What is expected: Every entry below should be copied exactly, minus the pictures.

Exercise materials:
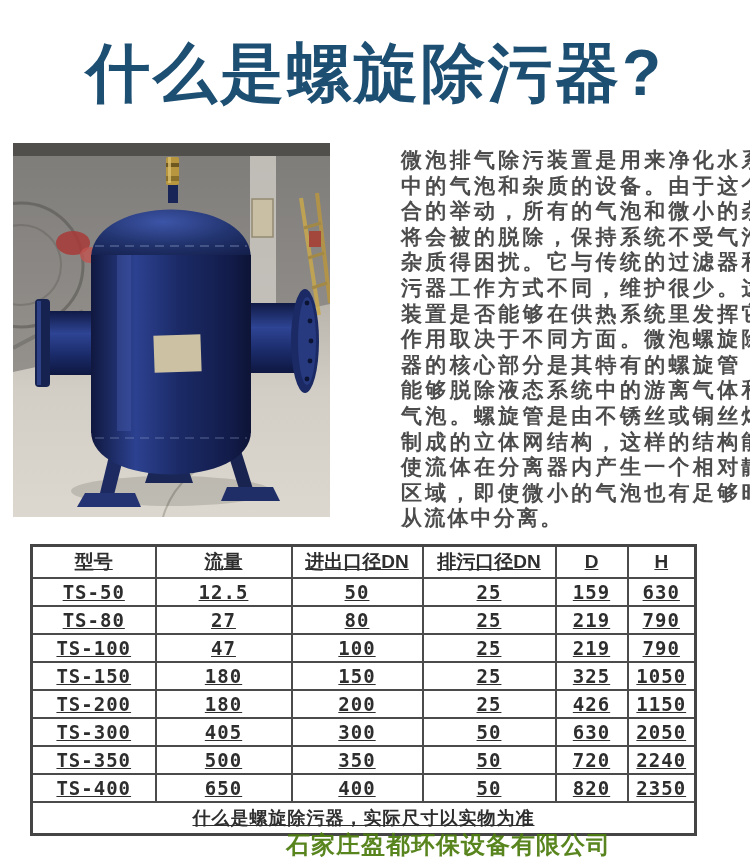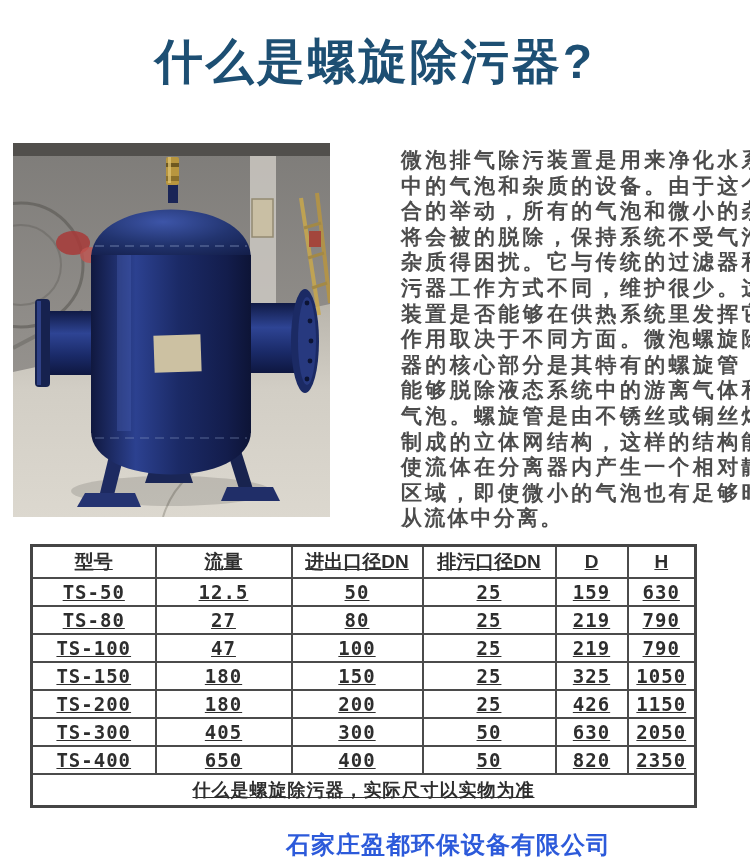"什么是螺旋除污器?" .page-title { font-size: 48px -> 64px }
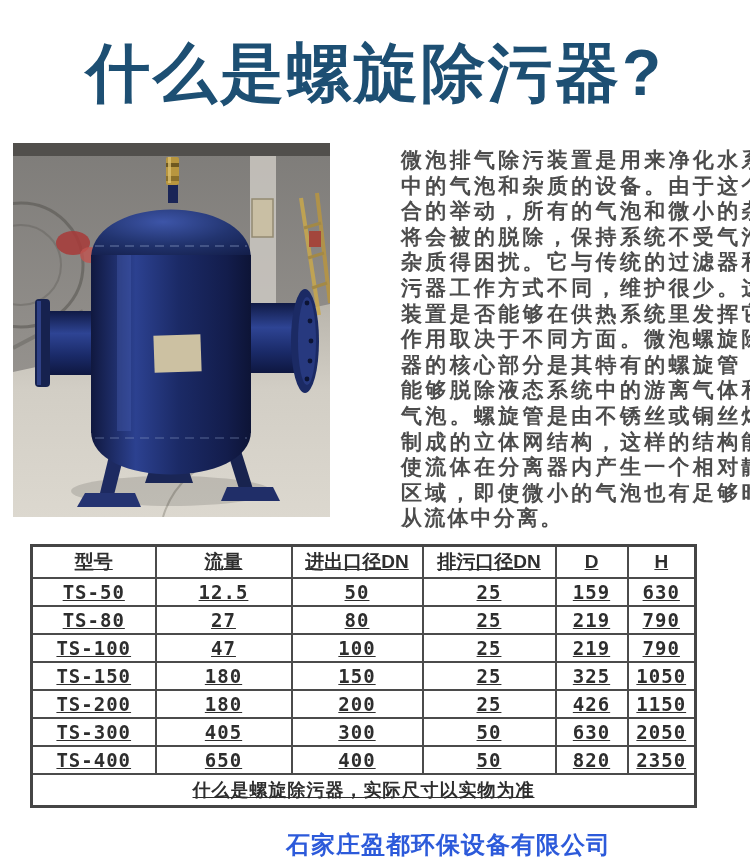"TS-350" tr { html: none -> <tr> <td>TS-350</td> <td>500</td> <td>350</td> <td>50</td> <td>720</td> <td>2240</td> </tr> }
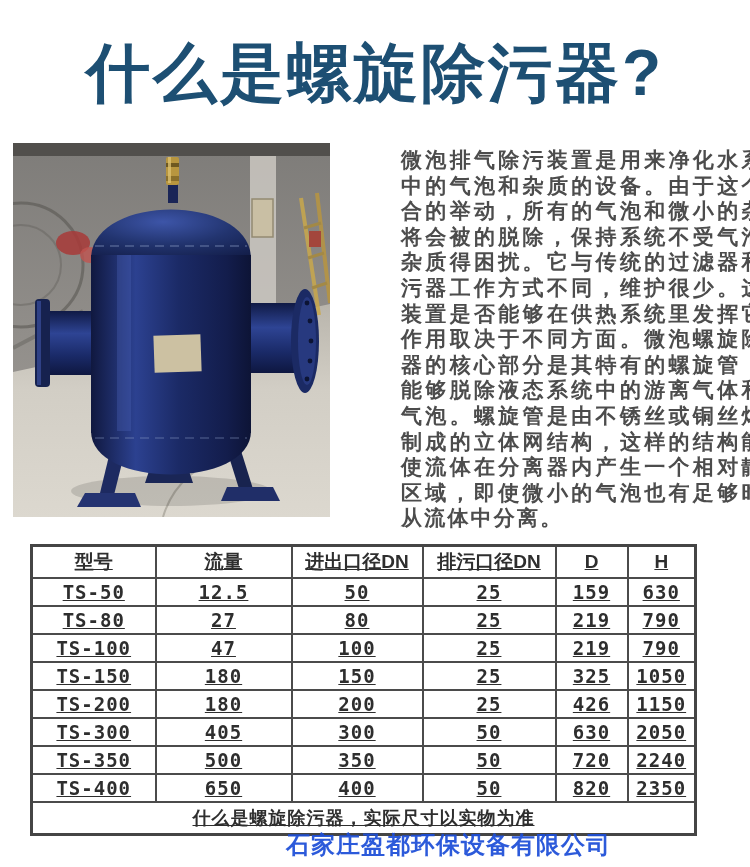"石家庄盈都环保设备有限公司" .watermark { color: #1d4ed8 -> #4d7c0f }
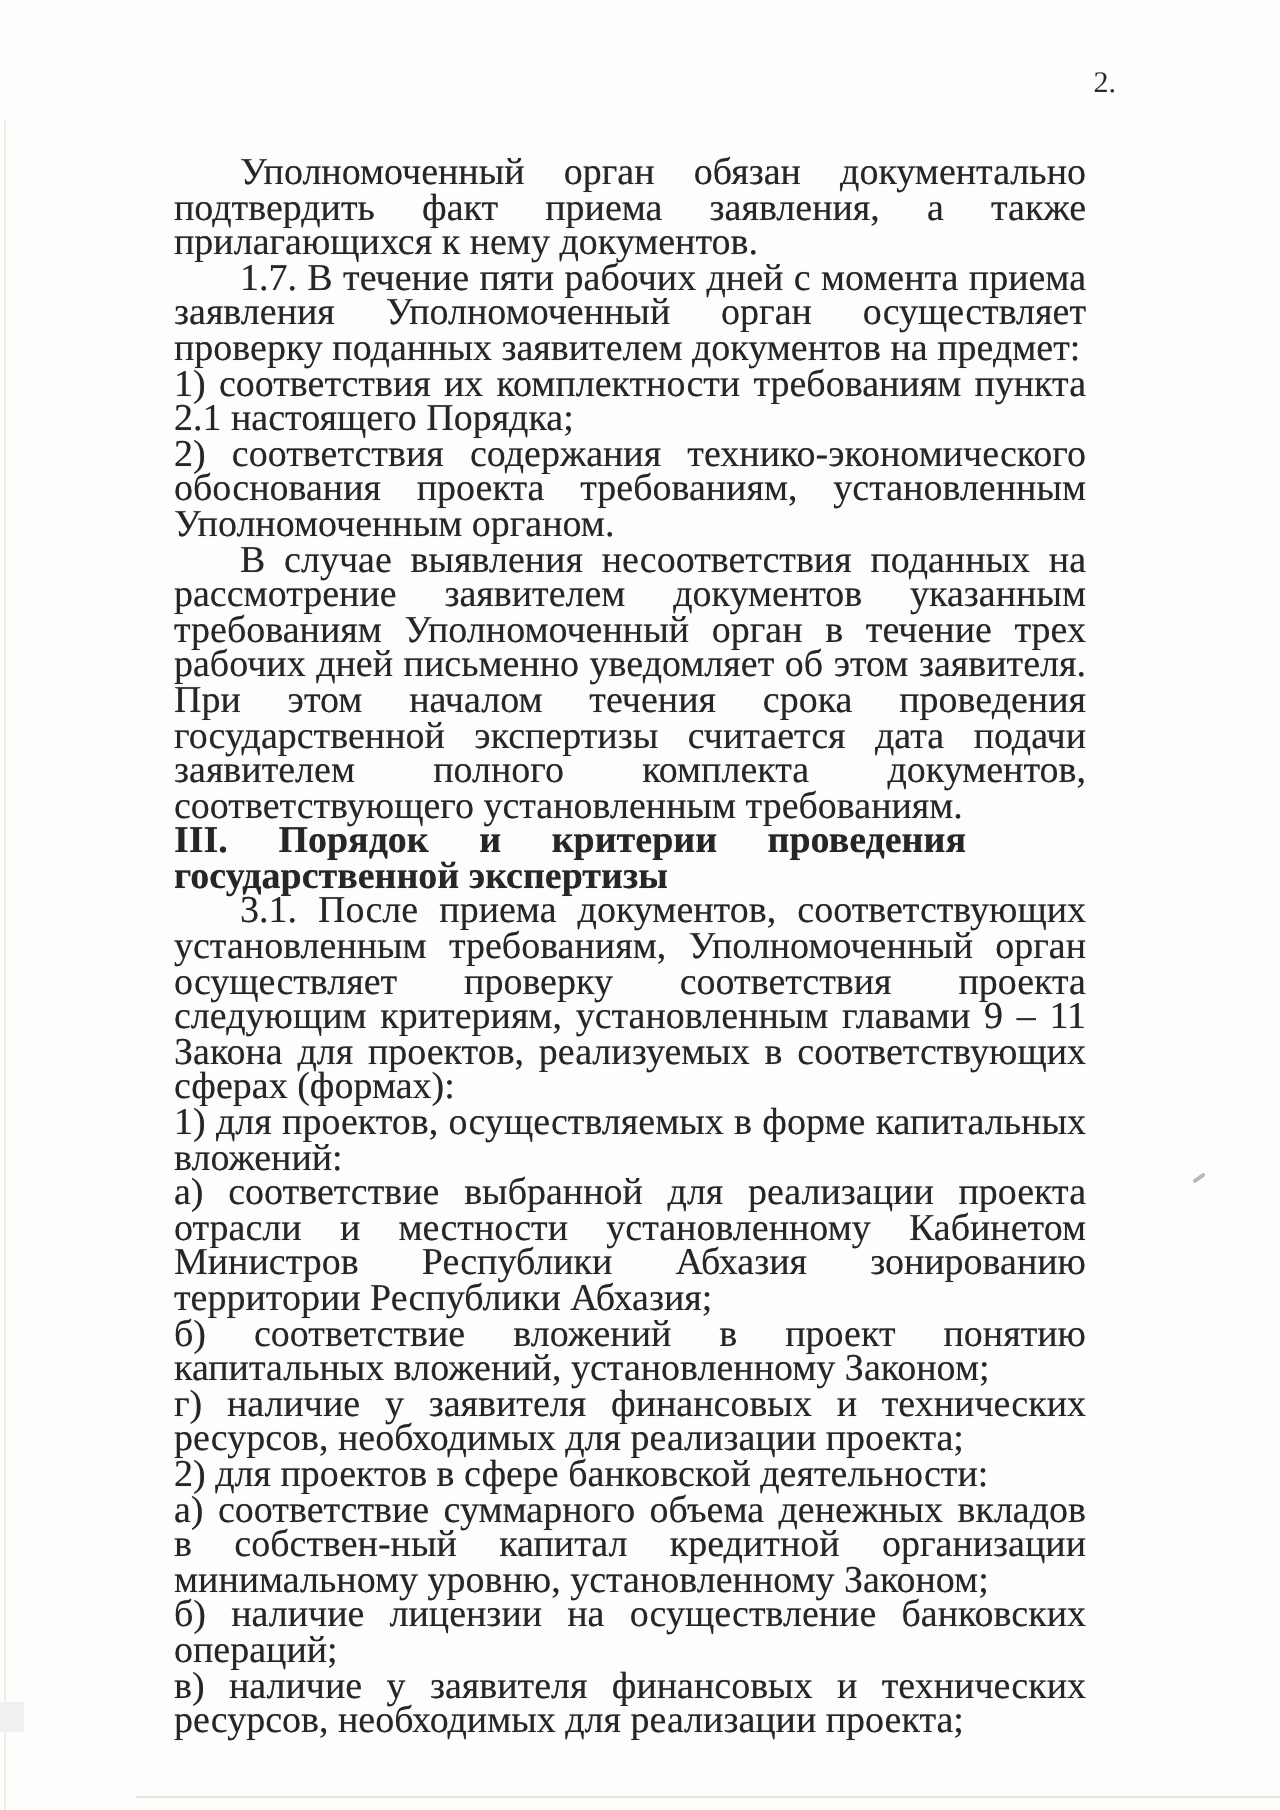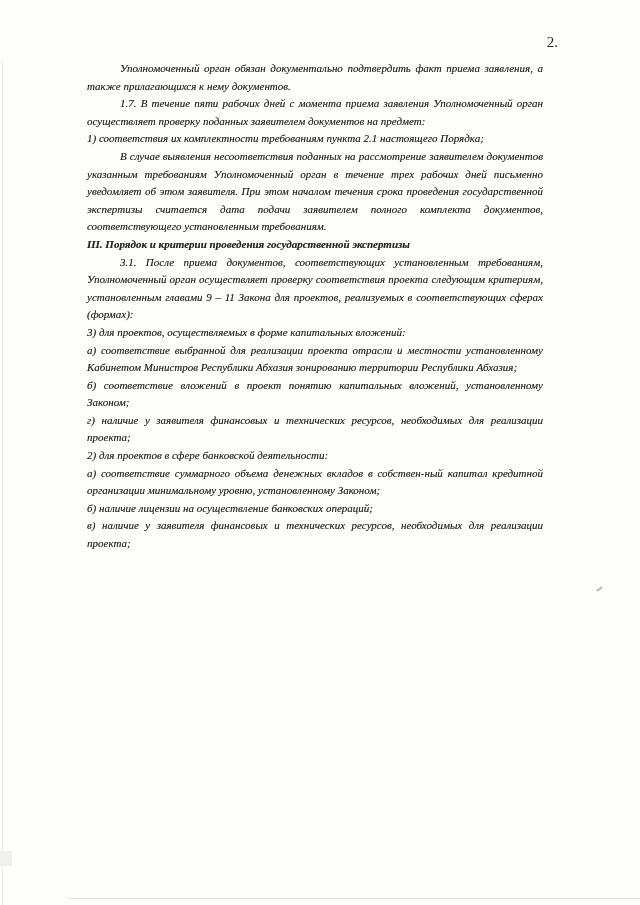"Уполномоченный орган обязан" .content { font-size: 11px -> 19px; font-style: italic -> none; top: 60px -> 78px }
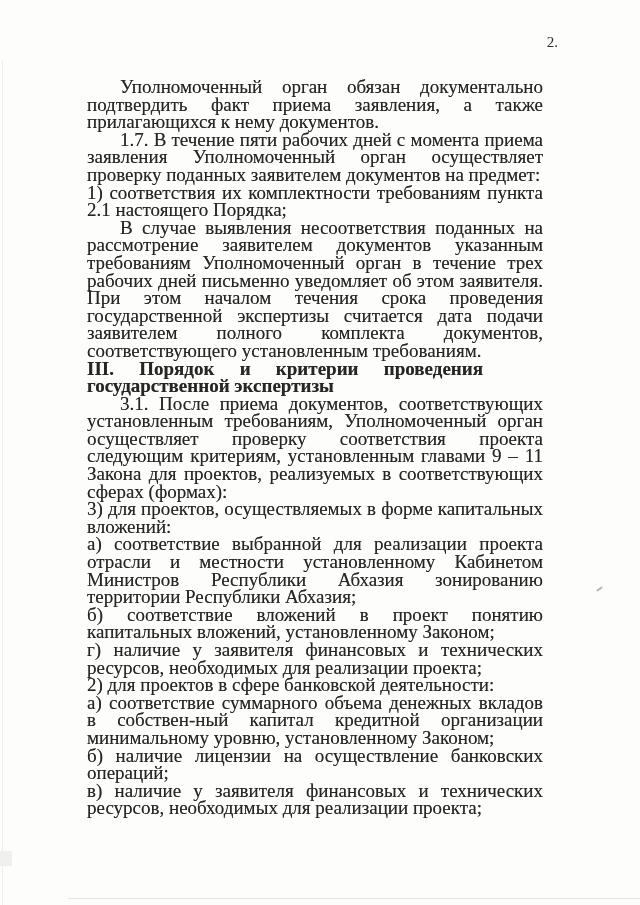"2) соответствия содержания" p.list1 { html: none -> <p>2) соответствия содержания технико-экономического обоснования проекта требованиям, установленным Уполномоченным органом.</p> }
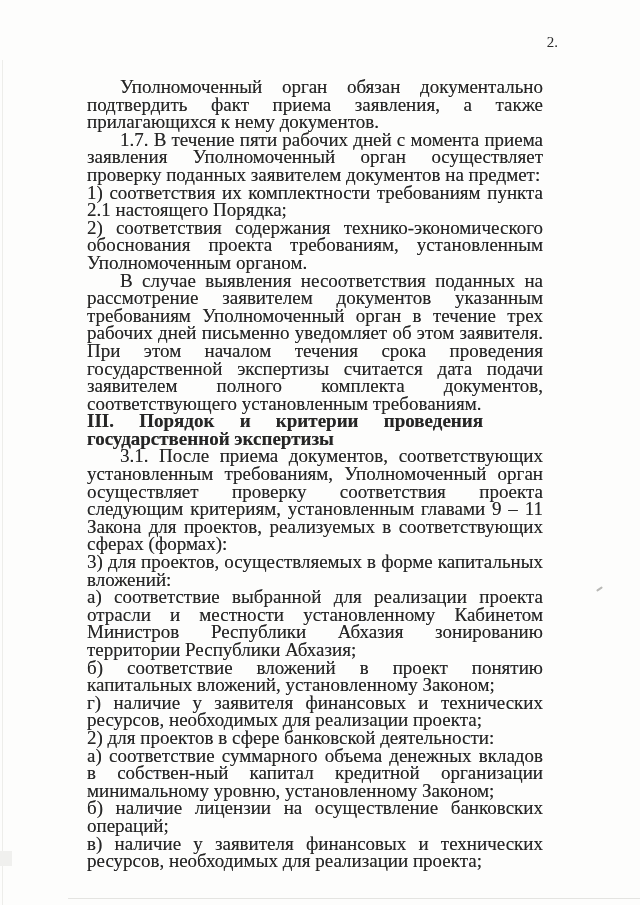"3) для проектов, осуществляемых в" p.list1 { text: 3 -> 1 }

Task response:
"什么是螺旋除污器?" .page-title { font-size: 48px -> 64px }
"TS-350" tr { html: none -> <tr> <td>TS-350</td> <td>500</td> <td>350</td> <td>50</td> <td>720</td> <td>2240</td> </tr> }
"石家庄盈都环保设备有限公司" .watermark { color: #1d4ed8 -> #4d7c0f }
"Уполномоченный орган обязан" .content { font-size: 11px -> 19px; font-style: italic -> none; top: 60px -> 78px }
"2) соответствия содержания" p.list1 { html: none -> <p>2) соответствия содержания технико-экономического обоснования проекта требованиям, установленным Уполномоченным органом.</p> }
"3) для проектов, осуществляемых в" p.list1 { text: 3 -> 1 }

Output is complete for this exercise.